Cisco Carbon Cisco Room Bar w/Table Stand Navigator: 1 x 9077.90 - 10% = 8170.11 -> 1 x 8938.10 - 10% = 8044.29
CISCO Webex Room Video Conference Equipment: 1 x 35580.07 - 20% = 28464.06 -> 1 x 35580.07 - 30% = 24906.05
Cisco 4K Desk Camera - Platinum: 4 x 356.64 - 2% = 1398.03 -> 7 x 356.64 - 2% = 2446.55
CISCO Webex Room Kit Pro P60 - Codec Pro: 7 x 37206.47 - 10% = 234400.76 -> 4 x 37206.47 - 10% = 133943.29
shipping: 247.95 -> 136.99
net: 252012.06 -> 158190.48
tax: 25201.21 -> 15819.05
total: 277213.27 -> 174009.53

::::::::

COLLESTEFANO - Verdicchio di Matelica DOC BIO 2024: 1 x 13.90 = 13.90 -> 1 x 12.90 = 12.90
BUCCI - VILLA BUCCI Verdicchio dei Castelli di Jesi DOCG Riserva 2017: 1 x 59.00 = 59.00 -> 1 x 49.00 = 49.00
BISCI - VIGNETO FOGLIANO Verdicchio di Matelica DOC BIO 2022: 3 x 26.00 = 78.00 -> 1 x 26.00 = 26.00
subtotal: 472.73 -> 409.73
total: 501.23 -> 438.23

::::::::

EXERCISE DETAILS:
Copy out the lines above exactly, beginning at the one that contains "CISCO Webex Room Video" and ending at the one that contains "total: 277213.27 -> 174009.53".

ANSWER TO THIS EXERCISE:
CISCO Webex Room Video Conference Equipment: 1 x 35580.07 - 20% = 28464.06 -> 1 x 35580.07 - 30% = 24906.05
Cisco 4K Desk Camera - Platinum: 4 x 356.64 - 2% = 1398.03 -> 7 x 356.64 - 2% = 2446.55
CISCO Webex Room Kit Pro P60 - Codec Pro: 7 x 37206.47 - 10% = 234400.76 -> 4 x 37206.47 - 10% = 133943.29
shipping: 247.95 -> 136.99
net: 252012.06 -> 158190.48
tax: 25201.21 -> 15819.05
total: 277213.27 -> 174009.53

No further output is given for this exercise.